» WHAT YOU WILL DO: Leave out every line before the one that contains "D&D Icons of". Please restate that line and the rest of the data word for word, through the end.

-.-.-

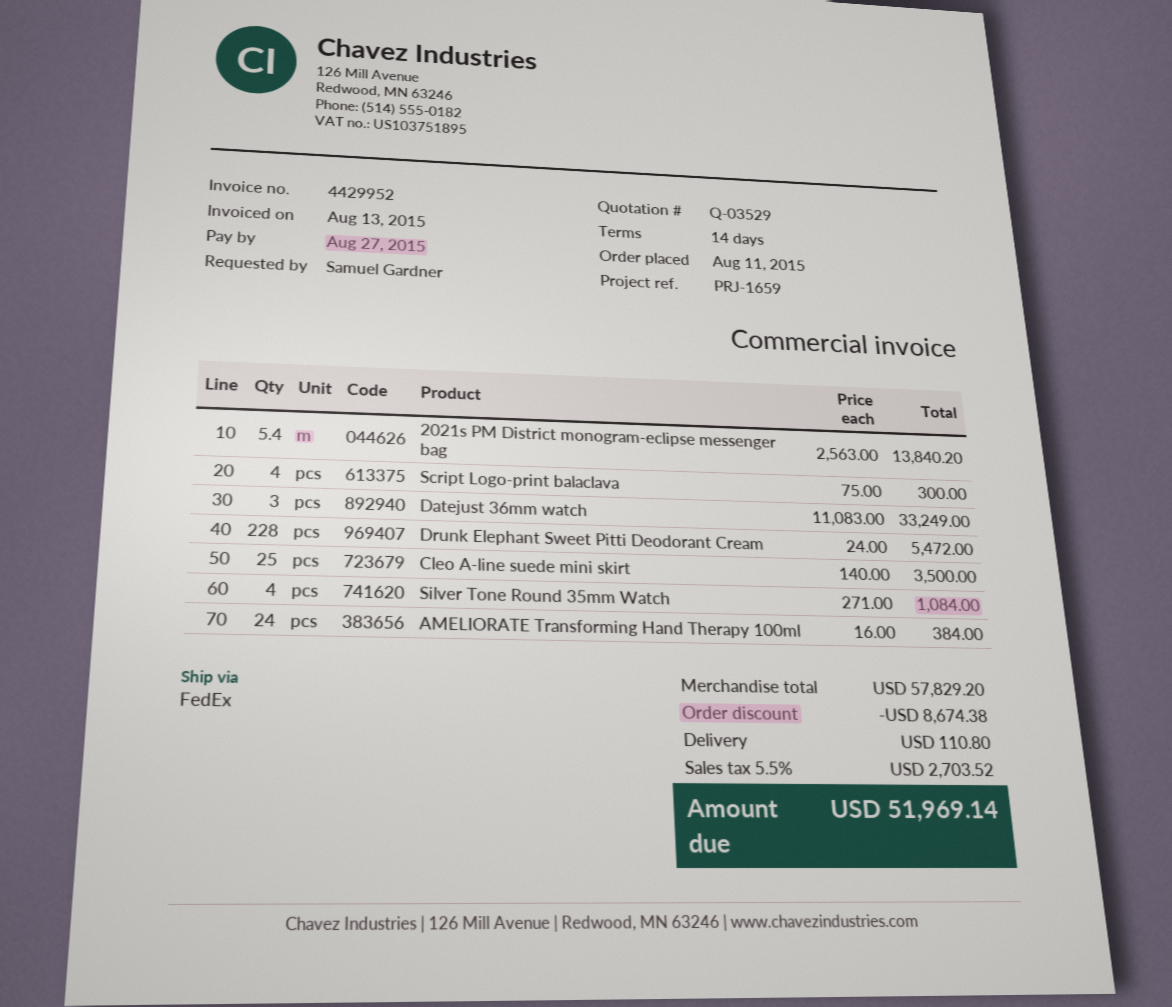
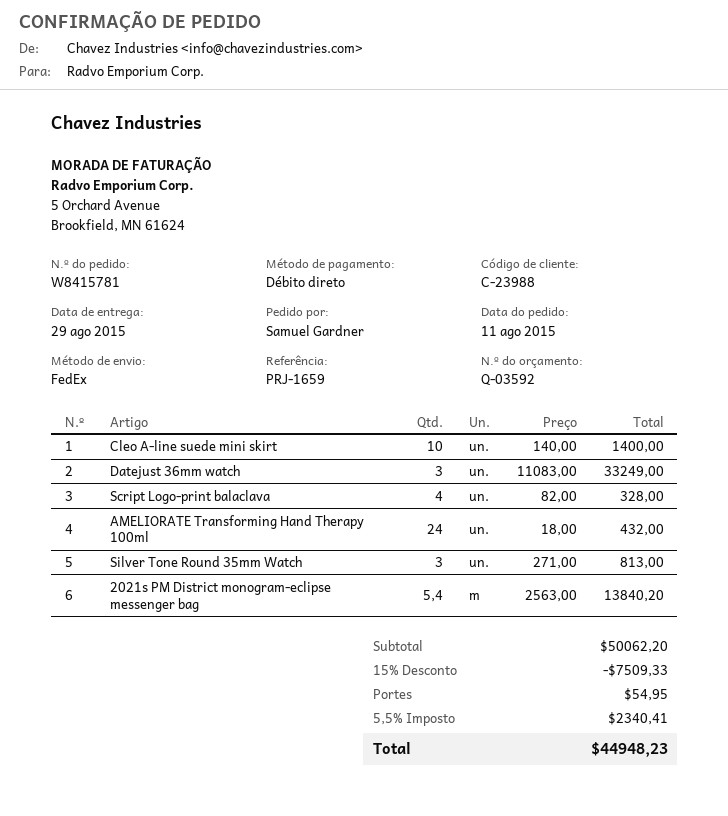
quote number: Q-03529 -> Q-03592
Script Logo-print balaclava: 4 x 75.00 = 300.00 -> 4 x 82.00 = 328.00
Drunk Elephant Sweet Pitti Deodorant Cream: 228 x 24.00 = 5472.00 -> none
Cleo A-line suede mini skirt: 25 x 140.00 = 3500.00 -> 10 x 140.00 = 1400.00
Silver Tone Round 35mm Watch: 4 x 271.00 = 1084.00 -> 3 x 271.00 = 813.00
AMELIORATE Transforming Hand Therapy 100ml: 24 x 16.00 = 384.00 -> 24 x 18.00 = 432.00
subtotal: 57829.20 -> 50062.20
discount: 8674.38 -> 7509.33
shipping: 110.80 -> 54.95
tax: 5.5% = 2703.52 -> 5.5% = 2340.41
total: 51969.14 -> 44948.23

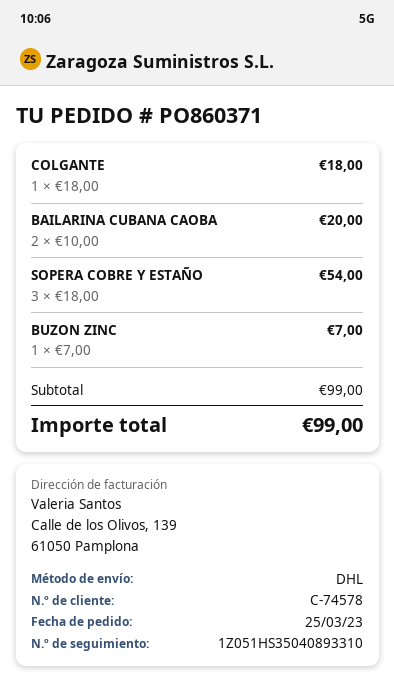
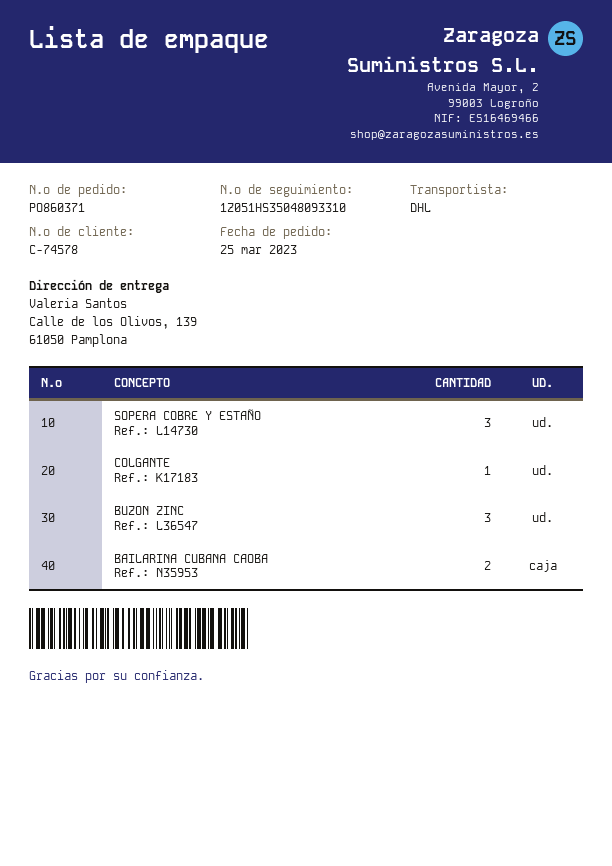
tracking number: 1Z051HS35040893310 -> 1Z051HS35048093310
BUZON ZINC: 1 -> 3

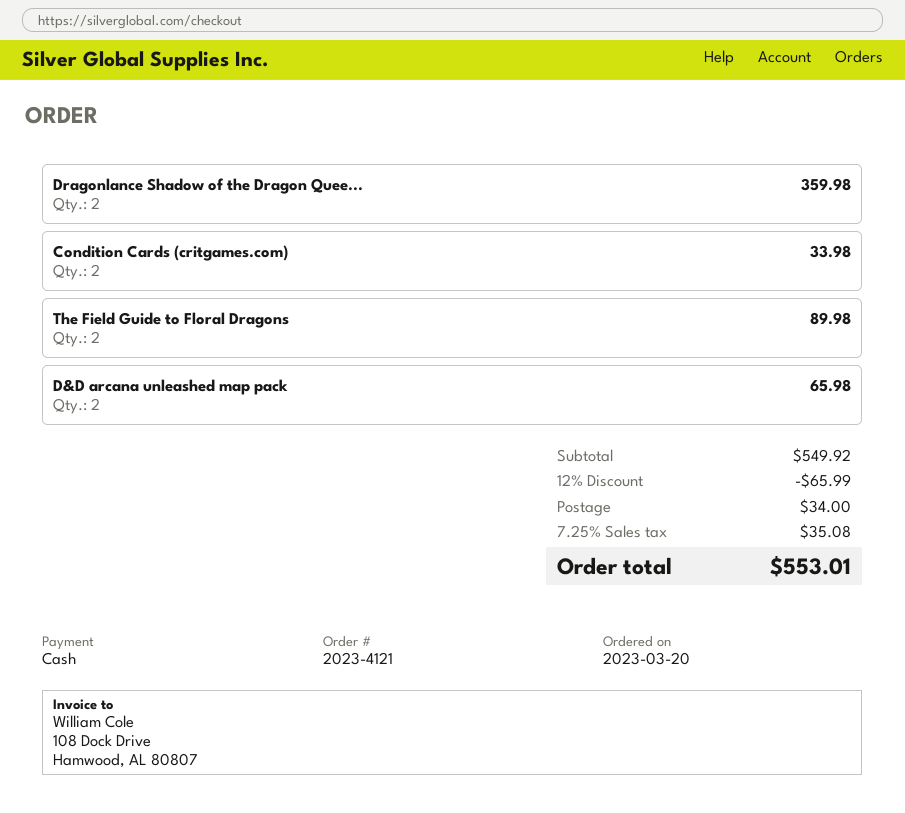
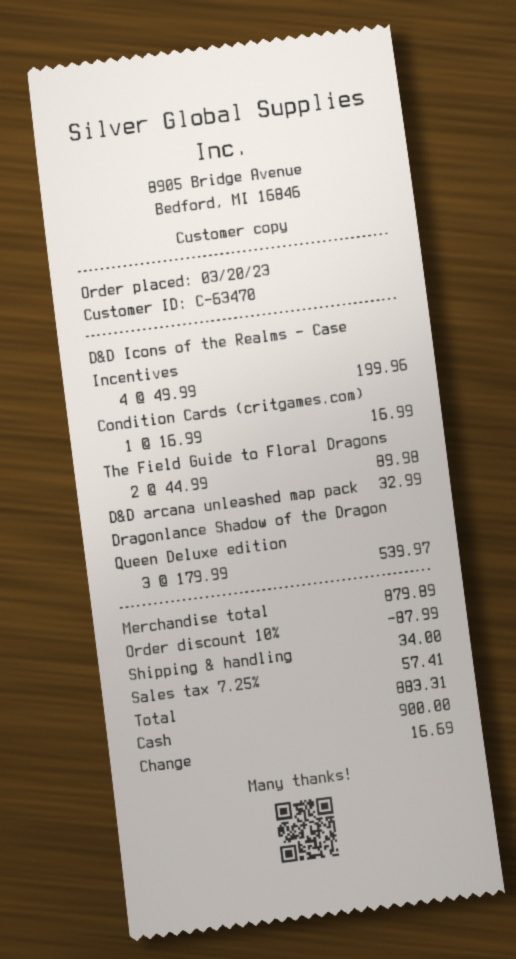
Dragonlance Shadow of the Dragon Quee...: 2 for 359.98 -> 3 for 539.97
Condition Cards (critgames.com): 2 for 33.98 -> 1 for 16.99
D&D arcana unleashed map pack: 2 for 65.98 -> 1 for 32.99
D&D Icons of the Realms - Case Incentives: none -> 4 for 199.96
subtotal: 549.92 -> 879.89
discount: 12% = 65.99 -> 10% = 87.99
tax: 7.25% = 35.08 -> 7.25% = 57.41
total: 553.01 -> 883.31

-.-.-

» ANSWER TO THIS PROBLEM:
D&D Icons of the Realms - Case Incentives: none -> 4 for 199.96
subtotal: 549.92 -> 879.89
discount: 12% = 65.99 -> 10% = 87.99
tax: 7.25% = 35.08 -> 7.25% = 57.41
total: 553.01 -> 883.31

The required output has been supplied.